++++ Records to process

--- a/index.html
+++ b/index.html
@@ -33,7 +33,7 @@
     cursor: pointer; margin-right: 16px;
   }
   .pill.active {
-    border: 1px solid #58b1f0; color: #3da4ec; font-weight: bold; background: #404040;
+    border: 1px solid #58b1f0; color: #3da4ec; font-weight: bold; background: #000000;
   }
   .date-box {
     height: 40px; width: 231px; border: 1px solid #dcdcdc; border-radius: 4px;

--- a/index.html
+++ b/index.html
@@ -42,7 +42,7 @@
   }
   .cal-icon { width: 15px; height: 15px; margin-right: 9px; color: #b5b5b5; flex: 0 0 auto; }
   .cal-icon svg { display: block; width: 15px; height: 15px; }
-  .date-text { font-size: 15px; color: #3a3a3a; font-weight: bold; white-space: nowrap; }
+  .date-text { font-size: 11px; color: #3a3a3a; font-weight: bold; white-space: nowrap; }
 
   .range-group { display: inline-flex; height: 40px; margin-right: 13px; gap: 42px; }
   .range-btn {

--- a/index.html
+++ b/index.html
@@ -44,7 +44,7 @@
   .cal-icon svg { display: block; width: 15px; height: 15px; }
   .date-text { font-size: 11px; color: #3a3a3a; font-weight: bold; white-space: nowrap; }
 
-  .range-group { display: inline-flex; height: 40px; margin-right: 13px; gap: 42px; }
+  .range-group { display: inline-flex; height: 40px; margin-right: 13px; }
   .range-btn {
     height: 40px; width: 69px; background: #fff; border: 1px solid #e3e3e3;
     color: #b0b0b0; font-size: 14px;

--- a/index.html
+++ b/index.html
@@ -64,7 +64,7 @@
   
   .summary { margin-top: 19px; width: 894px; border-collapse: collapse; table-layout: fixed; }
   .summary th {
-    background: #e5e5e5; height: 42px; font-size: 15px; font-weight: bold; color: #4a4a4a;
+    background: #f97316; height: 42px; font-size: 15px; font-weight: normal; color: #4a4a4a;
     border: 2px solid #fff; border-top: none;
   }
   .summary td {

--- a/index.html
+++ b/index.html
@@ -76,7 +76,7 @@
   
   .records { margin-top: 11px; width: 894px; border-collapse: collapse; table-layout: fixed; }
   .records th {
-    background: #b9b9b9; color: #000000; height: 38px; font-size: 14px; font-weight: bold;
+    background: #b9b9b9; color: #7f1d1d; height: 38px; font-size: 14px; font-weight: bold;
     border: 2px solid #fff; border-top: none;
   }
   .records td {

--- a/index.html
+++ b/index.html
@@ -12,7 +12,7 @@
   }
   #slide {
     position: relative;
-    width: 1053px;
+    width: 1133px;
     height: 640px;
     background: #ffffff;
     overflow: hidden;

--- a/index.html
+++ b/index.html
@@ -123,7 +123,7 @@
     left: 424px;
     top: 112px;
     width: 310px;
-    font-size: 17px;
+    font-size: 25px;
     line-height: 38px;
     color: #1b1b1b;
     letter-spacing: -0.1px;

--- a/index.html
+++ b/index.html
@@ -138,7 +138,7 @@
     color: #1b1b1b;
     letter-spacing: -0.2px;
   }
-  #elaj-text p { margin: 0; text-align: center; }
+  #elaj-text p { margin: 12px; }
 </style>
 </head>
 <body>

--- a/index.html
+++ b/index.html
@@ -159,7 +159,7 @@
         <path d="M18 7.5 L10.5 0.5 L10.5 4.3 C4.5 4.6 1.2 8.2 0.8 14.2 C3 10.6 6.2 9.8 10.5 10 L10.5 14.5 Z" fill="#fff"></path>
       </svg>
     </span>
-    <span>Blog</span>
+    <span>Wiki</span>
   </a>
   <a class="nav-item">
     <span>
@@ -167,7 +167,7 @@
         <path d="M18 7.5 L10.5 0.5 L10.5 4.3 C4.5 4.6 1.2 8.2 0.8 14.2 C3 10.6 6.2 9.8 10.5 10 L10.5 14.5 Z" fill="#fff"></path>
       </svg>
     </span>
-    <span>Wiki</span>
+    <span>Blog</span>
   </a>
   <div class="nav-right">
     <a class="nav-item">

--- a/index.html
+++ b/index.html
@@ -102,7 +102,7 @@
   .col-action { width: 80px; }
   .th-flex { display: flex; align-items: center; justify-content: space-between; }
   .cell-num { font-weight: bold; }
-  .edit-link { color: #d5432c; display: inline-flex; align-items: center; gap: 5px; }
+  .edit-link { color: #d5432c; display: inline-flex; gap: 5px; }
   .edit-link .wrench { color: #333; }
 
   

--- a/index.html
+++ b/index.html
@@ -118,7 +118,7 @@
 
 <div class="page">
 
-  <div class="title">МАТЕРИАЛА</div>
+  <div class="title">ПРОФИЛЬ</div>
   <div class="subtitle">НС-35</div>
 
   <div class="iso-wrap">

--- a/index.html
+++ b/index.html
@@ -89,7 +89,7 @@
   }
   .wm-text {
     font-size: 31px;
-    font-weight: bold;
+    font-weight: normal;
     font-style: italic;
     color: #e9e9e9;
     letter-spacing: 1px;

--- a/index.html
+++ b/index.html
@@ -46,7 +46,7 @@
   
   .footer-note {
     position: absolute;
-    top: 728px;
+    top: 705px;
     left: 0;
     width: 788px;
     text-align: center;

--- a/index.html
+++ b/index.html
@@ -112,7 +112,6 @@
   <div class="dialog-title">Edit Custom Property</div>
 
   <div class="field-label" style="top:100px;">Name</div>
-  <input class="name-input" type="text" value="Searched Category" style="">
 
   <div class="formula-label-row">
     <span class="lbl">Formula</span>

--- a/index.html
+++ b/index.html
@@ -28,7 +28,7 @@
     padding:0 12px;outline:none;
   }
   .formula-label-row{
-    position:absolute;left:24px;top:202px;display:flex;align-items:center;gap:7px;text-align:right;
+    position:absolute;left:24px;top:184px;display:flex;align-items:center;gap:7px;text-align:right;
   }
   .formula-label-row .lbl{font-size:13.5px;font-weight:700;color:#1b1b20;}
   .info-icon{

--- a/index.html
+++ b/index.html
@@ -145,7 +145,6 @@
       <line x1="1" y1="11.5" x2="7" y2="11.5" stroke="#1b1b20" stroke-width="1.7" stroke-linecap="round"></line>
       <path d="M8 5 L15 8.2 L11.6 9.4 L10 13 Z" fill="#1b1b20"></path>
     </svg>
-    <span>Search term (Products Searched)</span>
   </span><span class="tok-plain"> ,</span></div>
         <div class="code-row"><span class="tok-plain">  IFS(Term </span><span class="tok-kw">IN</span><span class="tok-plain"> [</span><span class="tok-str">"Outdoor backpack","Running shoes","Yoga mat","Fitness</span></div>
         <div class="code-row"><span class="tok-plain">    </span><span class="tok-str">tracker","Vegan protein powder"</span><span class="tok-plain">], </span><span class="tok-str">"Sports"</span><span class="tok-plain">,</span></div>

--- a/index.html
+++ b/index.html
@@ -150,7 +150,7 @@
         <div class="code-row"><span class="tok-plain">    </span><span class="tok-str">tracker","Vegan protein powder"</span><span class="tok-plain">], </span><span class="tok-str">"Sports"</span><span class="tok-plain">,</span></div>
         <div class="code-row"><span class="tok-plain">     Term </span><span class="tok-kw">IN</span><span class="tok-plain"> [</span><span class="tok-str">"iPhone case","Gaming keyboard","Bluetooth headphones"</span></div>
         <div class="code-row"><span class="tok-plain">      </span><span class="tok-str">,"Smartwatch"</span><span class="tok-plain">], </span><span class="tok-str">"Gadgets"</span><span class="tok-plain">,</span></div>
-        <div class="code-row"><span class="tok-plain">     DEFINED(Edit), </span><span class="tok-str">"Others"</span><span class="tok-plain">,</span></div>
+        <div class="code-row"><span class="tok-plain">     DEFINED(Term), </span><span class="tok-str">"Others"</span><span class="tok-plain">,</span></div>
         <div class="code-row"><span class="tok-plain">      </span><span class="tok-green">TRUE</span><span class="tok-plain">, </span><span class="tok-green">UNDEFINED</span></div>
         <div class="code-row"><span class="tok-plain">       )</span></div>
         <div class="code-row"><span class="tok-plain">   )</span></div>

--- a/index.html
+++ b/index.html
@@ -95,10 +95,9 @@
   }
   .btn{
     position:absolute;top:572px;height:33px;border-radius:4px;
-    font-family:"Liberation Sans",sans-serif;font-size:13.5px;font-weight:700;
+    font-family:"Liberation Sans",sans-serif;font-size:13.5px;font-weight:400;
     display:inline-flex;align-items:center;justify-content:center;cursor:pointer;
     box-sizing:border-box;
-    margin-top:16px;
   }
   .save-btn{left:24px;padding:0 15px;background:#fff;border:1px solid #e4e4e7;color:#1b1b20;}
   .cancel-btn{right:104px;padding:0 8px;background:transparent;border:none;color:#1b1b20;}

++++++++

▶ _Work to complete_: Print, exactly as written, the first line of the records above and each line after it until the line with "bold; background: #404040;", which is printed too.

▶ _Solution to this exercise_:
--- a/index.html
+++ b/index.html
@@ -33,7 +33,7 @@
     cursor: pointer; margin-right: 16px;
   }
   .pill.active {
-    border: 1px solid #58b1f0; color: #3da4ec; font-weight: bold; background: #404040;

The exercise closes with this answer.